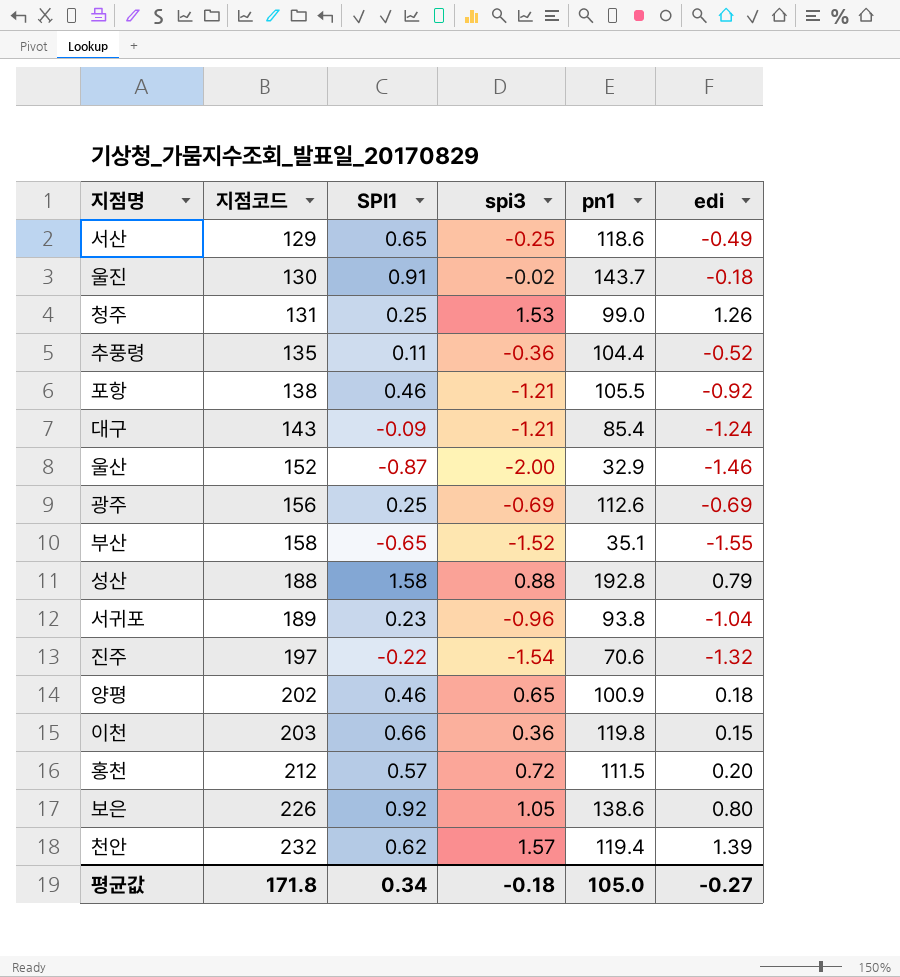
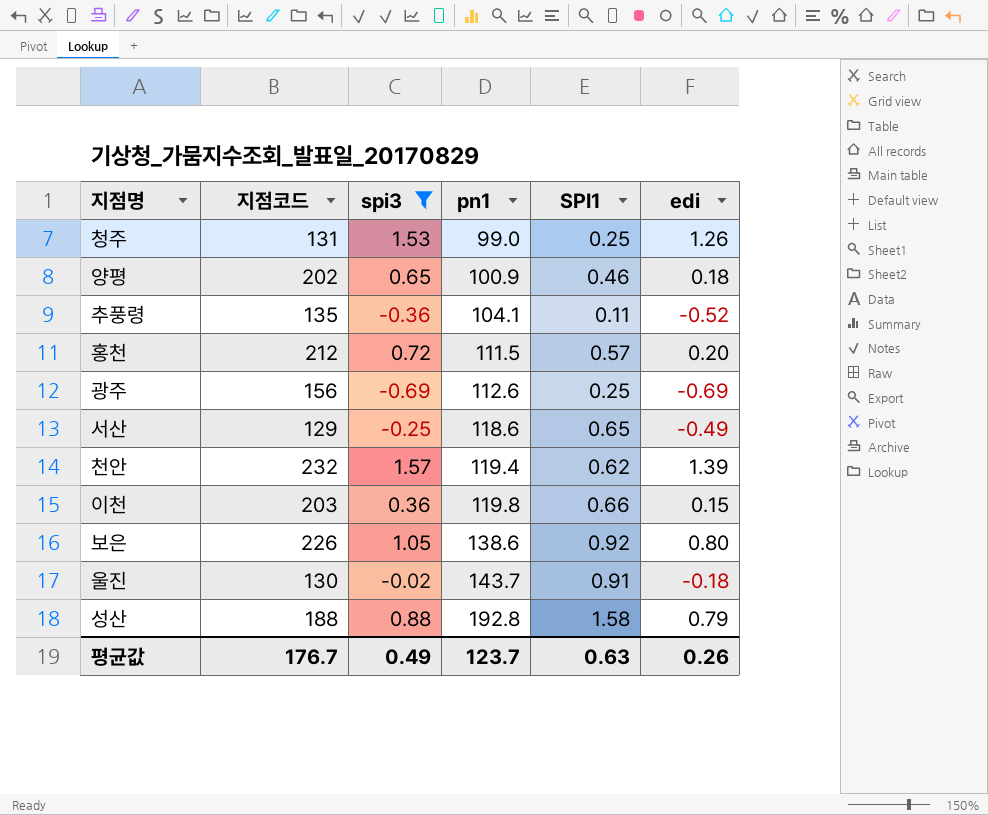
filter: none -> spi3 >= -0.69
row order: 지점코드 ascending -> pn1 ascending
column SPI1 | position: 3 -> 5
추풍령 | pn1: 104.4 -> 104.1
평균값 | 지점코드: 171.8 -> 176.7
평균값 | spi3: -0.18 -> 0.49
평균값 | pn1: 105.0 -> 123.7
평균값 | SPI1: 0.34 -> 0.63
평균값 | edi: -0.27 -> 0.26

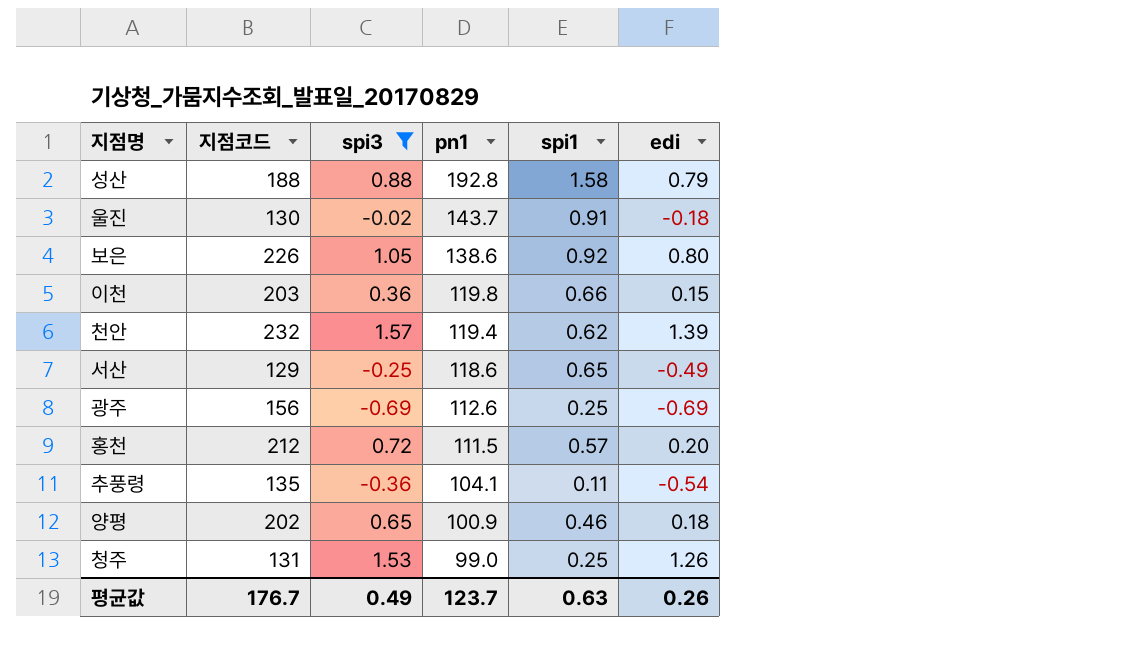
row order: pn1 ascending -> pn1 descending
column name: SPI1 -> spi1
추풍령 | edi: -0.52 -> -0.54

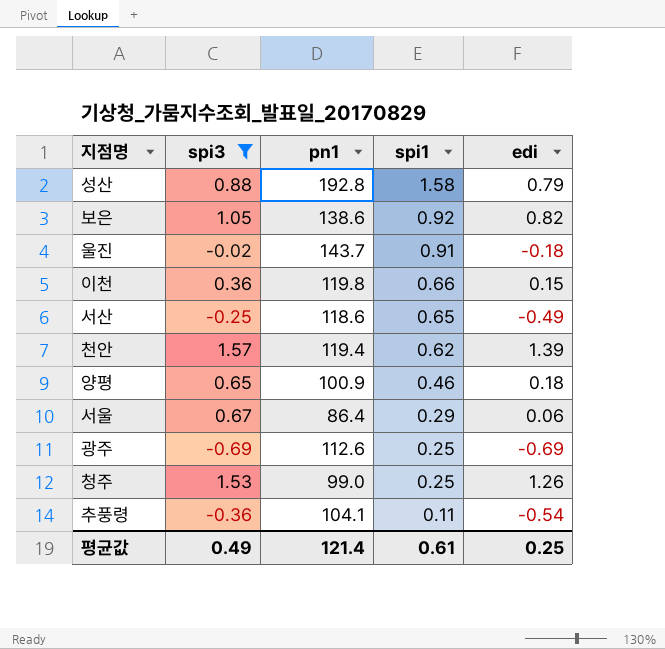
row order: pn1 descending -> spi1 descending
column 지점코드 | position: 2 -> none
row 홍천: 212 | 0.72 | 111.5 | 0.57 | 0.20 -> none
보은 | edi: 0.80 -> 0.82
row 서울: none -> 0.67 | 86.4 | 0.29 | 0.06
평균값 | pn1: 123.7 -> 121.4
평균값 | spi1: 0.63 -> 0.61
평균값 | edi: 0.26 -> 0.25

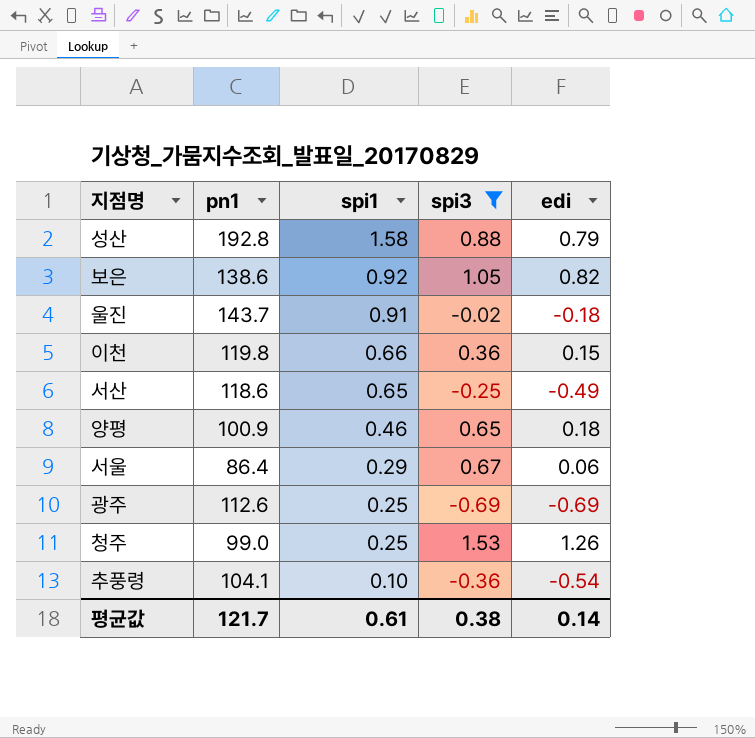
column spi3 | position: 2 -> 4
row 천안: 1.57 | 119.4 | 0.62 | 1.39 -> none
추풍령 | spi1: 0.11 -> 0.10
평균값 | pn1: 121.4 -> 121.7
평균값 | spi3: 0.49 -> 0.38
평균값 | edi: 0.25 -> 0.14

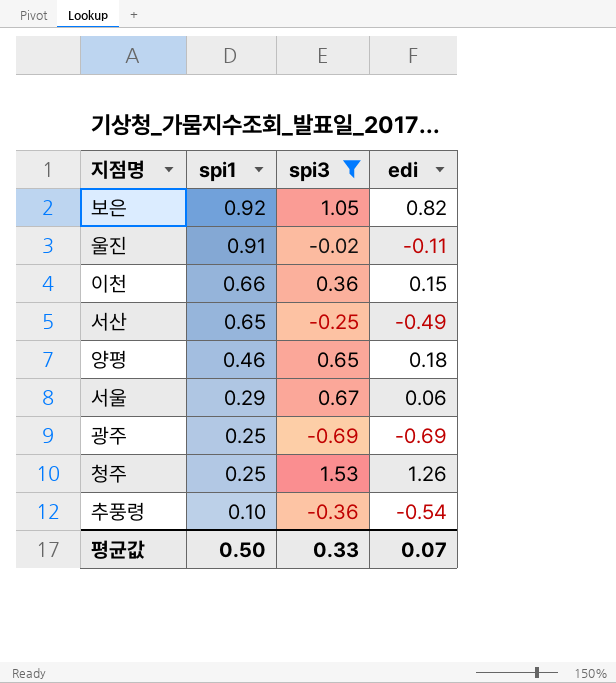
column pn1 | position: 2 -> none
row 성산: 192.8 | 1.58 | 0.88 | 0.79 -> none
울진 | edi: -0.18 -> -0.11
평균값 | spi1: 0.61 -> 0.50
평균값 | spi3: 0.38 -> 0.33
평균값 | edi: 0.14 -> 0.07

● ● ● ● ●

**TASK GOAL**
For the word "position", say how many lines of the listing include it; give nothing but the number.

**RESULT OF THE EXERCISE**
4